Required work:
Copy, from the material below, every line in which the word "none" can be found.

------ Materials provided

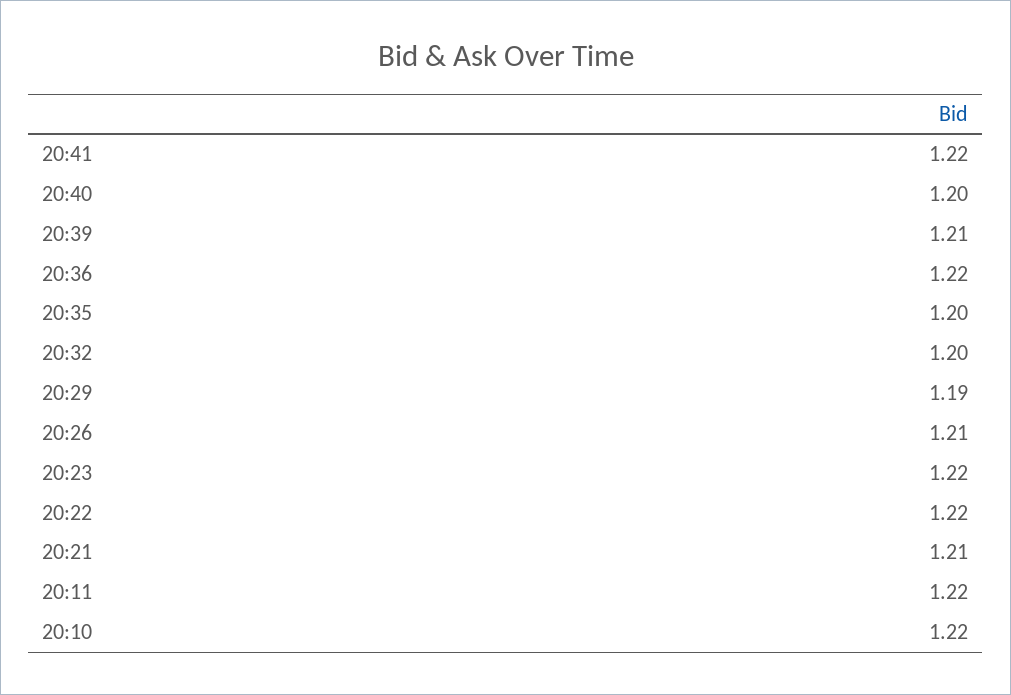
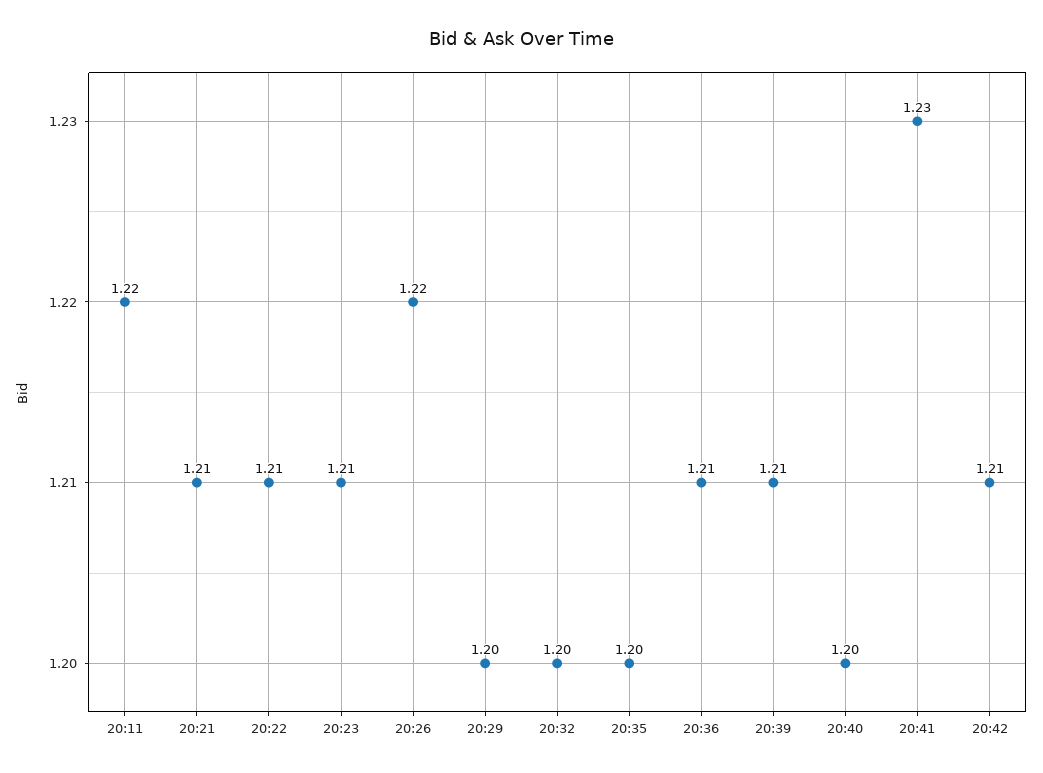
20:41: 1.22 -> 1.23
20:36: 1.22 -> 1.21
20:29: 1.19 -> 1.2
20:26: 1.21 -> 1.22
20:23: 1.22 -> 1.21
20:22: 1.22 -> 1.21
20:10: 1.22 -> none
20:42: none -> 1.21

------------
------ Materials provided

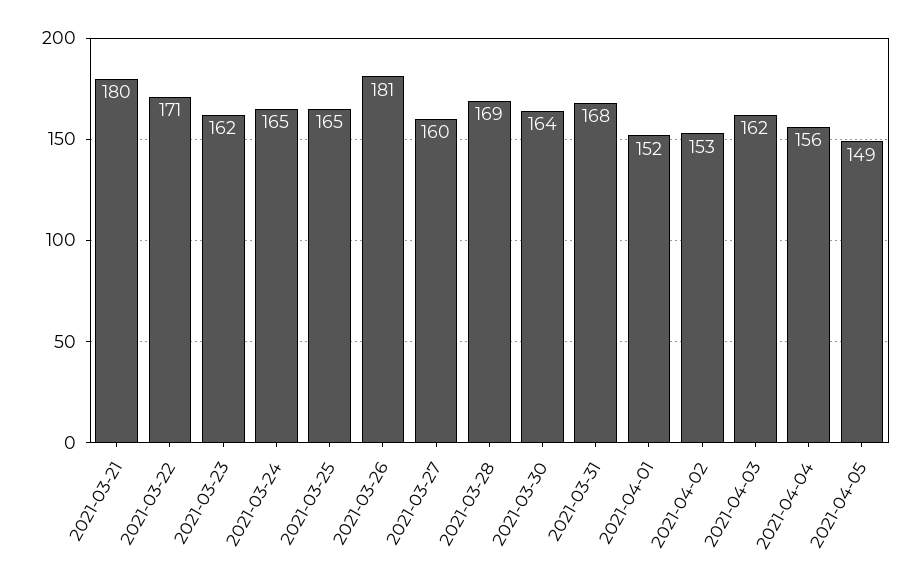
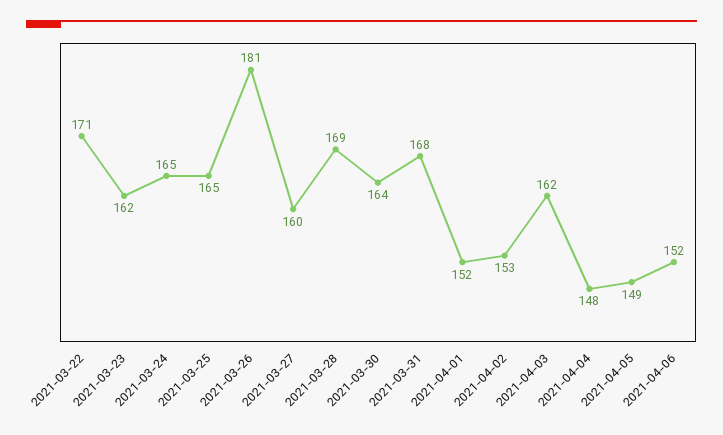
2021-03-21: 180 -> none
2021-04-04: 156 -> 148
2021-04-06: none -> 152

------------
------ Materials provided

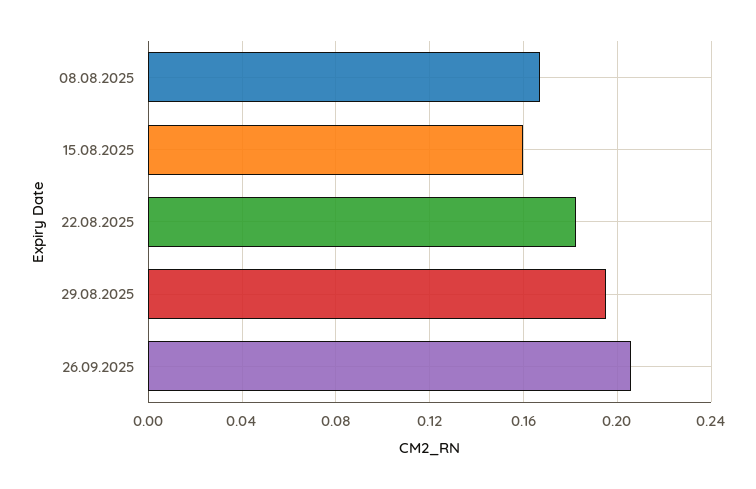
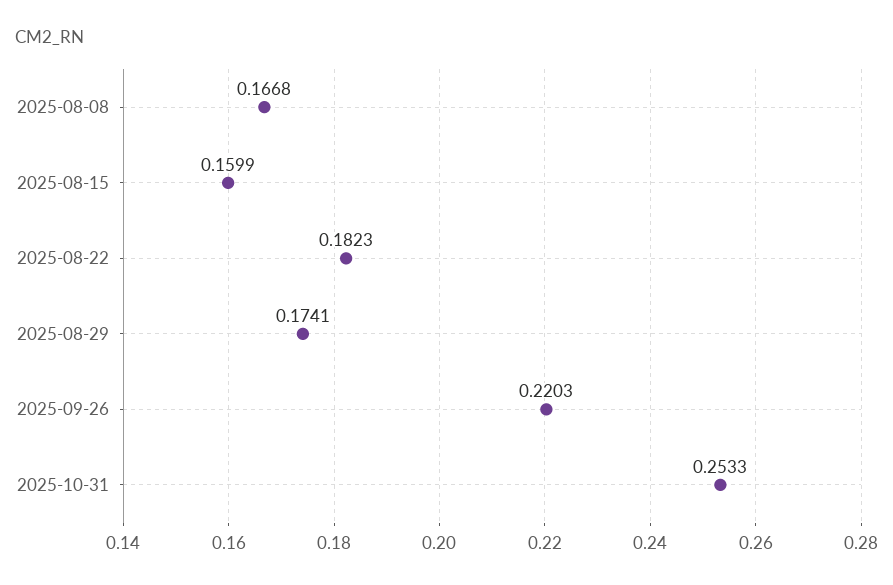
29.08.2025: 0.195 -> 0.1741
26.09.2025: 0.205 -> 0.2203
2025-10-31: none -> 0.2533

------------

Exercise solution:
20:10: 1.22 -> none
20:42: none -> 1.21
2021-03-21: 180 -> none
2021-04-06: none -> 152
2025-10-31: none -> 0.2533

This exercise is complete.